→ Activity
The answer should be each line of the records that contains the word "label"; please copy them all.

Exercise input below:

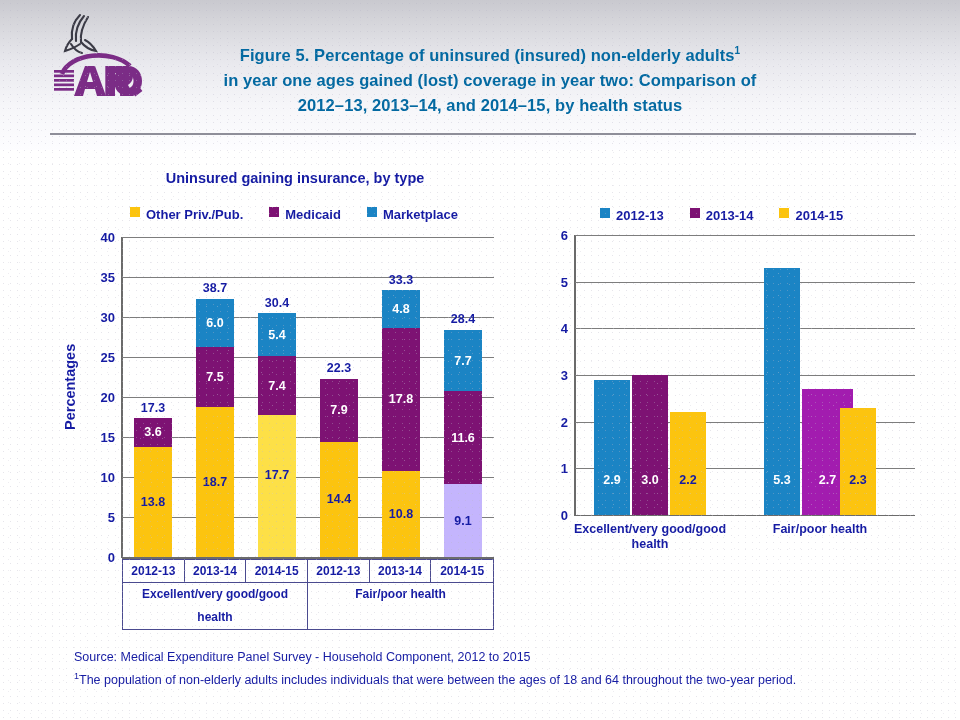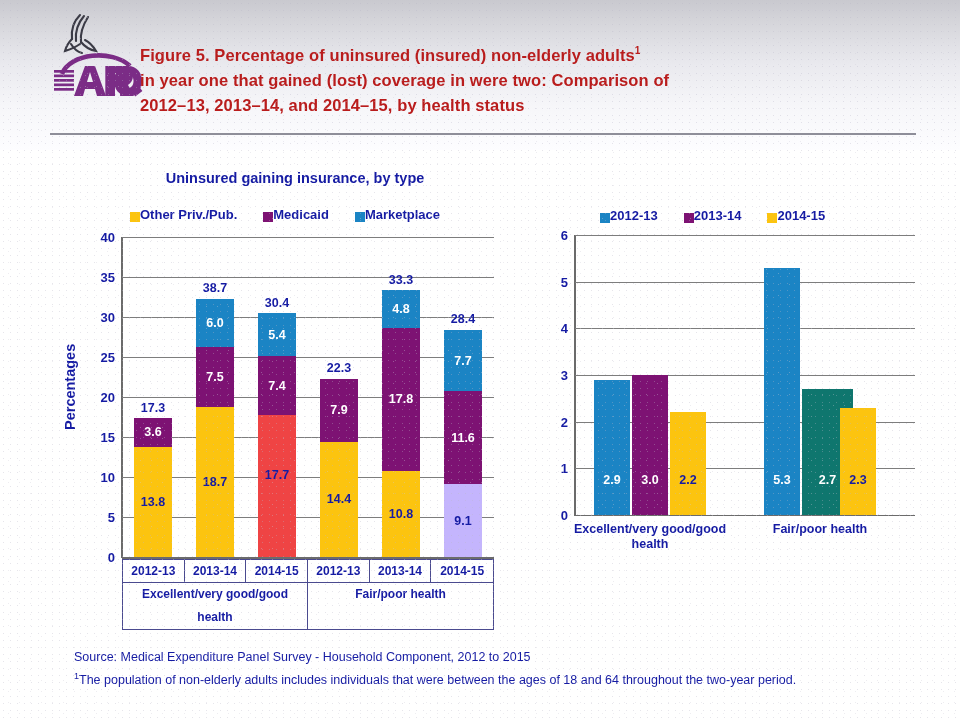--- a/index.html
+++ b/index.html
@@ -32,7 +32,7 @@
   
   .title{
     position:absolute;left:140px;top:38px;width:700px;
-    color:#b91c1c;
+    text-align:center;color:#0369a1;
     font-weight:bold;font-size:16.5px;line-height:25px;
     letter-spacing:.1px;
   }

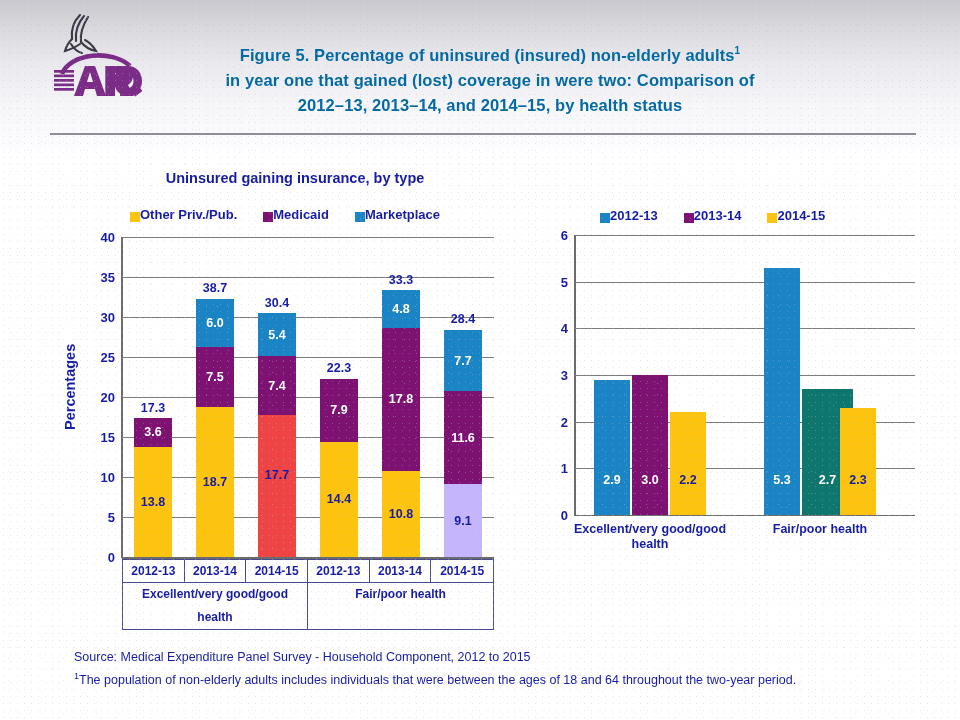--- a/index.html
+++ b/index.html
@@ -137,7 +137,7 @@
 
   <div class="title">
     <span>Figure 5. Percentage of uninsured (insured) non-elderly adults</span><sup>1</sup><br>
-    <span>in year one that gained (lost) coverage in were two: Comparison of</span><br>
+    <span>in year one ages gained (lost) coverage in year two: Comparison of</span><br>
     <span>2012–13, 2013–14, and 2014–15, by health status</span>
   </div>
 

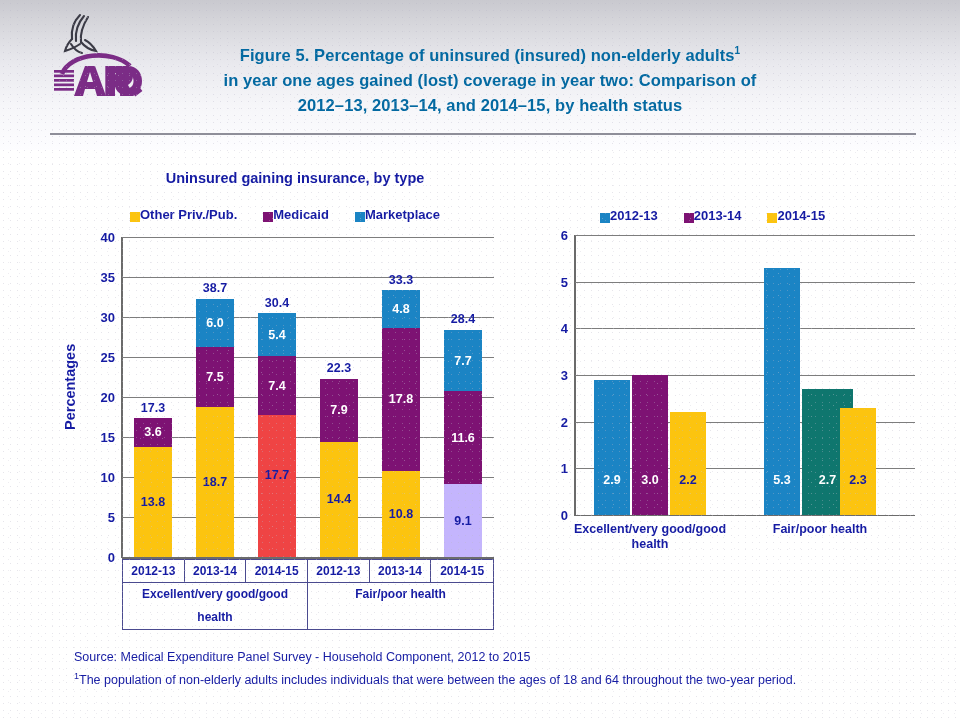--- a/index.html
+++ b/index.html
@@ -52,7 +52,7 @@
   .legend{position:absolute;display:flex;align-items:center;}
   #left-legend{left:130px;top:207px;gap:26px;}
   #right-legend{left:600px;top:208px;gap:26px;}
-  .legend-item{display:flex;align-items:flex-end;gap:0;}
+  .legend-item{display:flex;align-items:flex-start;gap:6px;}
   .swatch{width:10px;height:10px;display:inline-block;}
   .legend-label{color:#151ba3;font-weight:bold;font-size:13px;white-space:nowrap;}
 

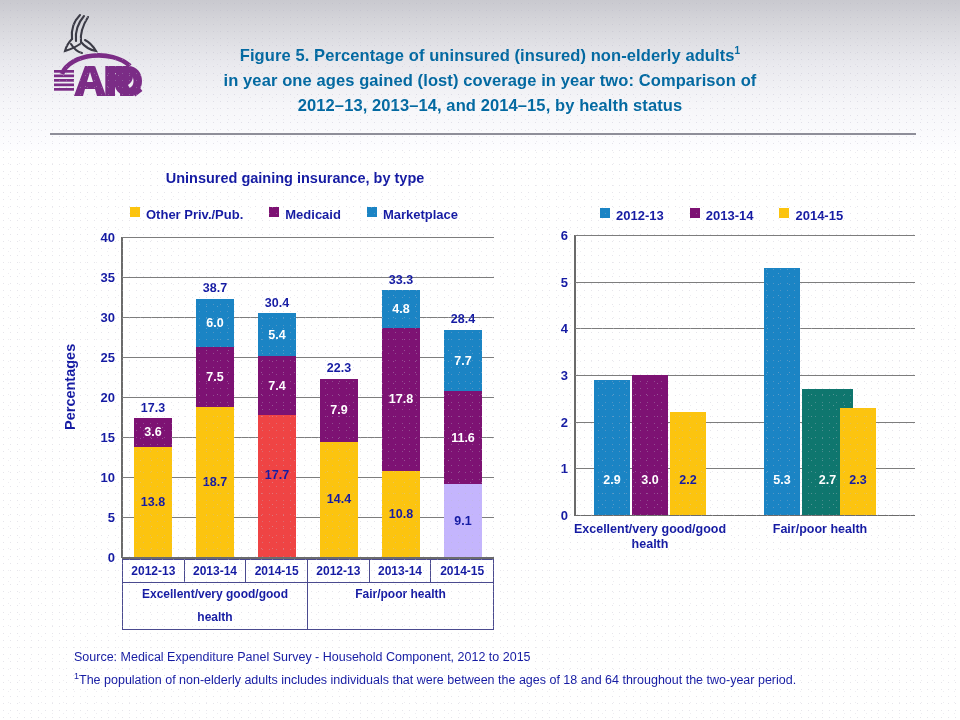--- a/index.html
+++ b/index.html
@@ -204,7 +204,7 @@
         <div class="total-label" style="width: 38px; left: 0px; bottom: 261.6px;">38.7</div>
       </div>
       <div class="bar" style="left: 136px; width: 38px; height: 243.2px;">
-        <div class="seg" style="background: #ef4444; height: 165px; bottom: 0px;">
+        <div class="seg" style="background: #fde047; height: 165px; bottom: 0px;">
           <span class="seg-label" style="color: rgb(21, 27, 163);">17.7</span>
         </div>
         <div class="seg" style="background: rgb(125, 18, 115); height: 59.2px; bottom: 141.6px;">

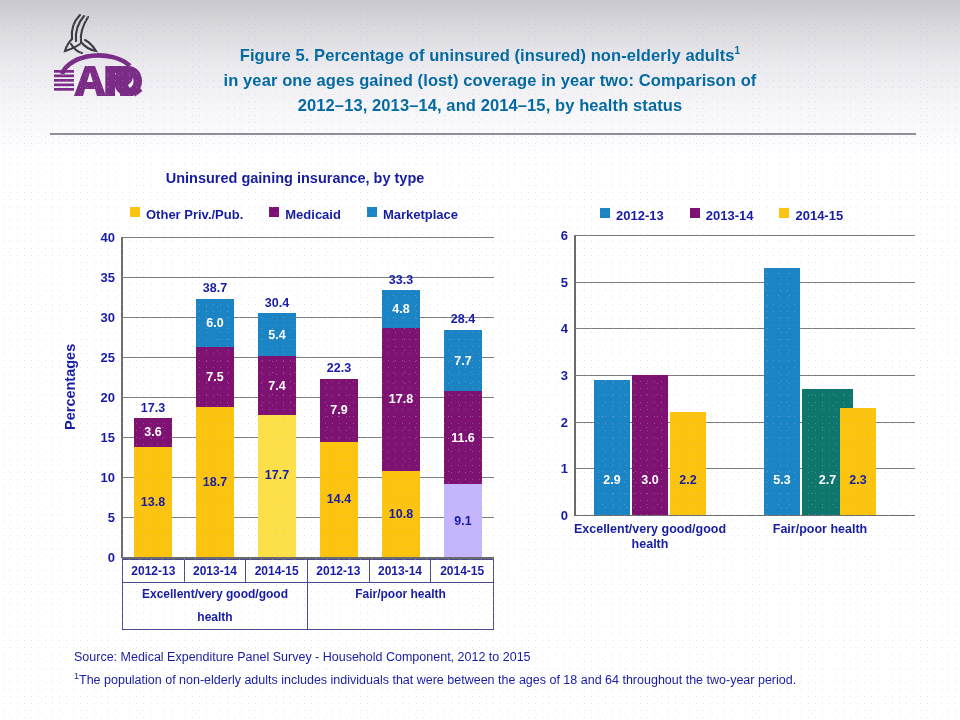--- a/index.html
+++ b/index.html
@@ -310,7 +310,7 @@
       <div class="bar" style="left: 189px; width: 36px; height: 247.333px; background: rgb(27, 132, 196);">
         <span class="seg-label" style="top: auto; bottom: 28px; transform: none; color: rgb(255, 255, 255);">5.3</span>
       </div>
-      <div class="bar" style="left: 227px; width: 51px; height: 126px; background: #0f766e;">
+      <div class="bar" style="left: 227px; width: 51px; height: 126px; background: #a21caf;">
         <span class="seg-label" style="top: auto; bottom: 28px; transform: none; color: rgb(255, 255, 255);">2.7</span>
       </div>
       <div class="bar" style="left: 265px; width: 36px; height: 107.333px; background: rgb(252, 196, 15);">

End of Exercise input.

→ Task result
   .legend-label{color:#151ba3;font-weight:bold;font-size:13px;white-space:nowrap;}
         <div class="total-label" style="width: 38px; left: 0px; bottom: 261.6px;">38.7</div>
           <span class="seg-label" style="color: rgb(21, 27, 163);">17.7</span>
         <span class="seg-label" style="top: auto; bottom: 28px; transform: none; color: rgb(255, 255, 255);">5.3</span>
         <span class="seg-label" style="top: auto; bottom: 28px; transform: none; color: rgb(255, 255, 255);">2.7</span>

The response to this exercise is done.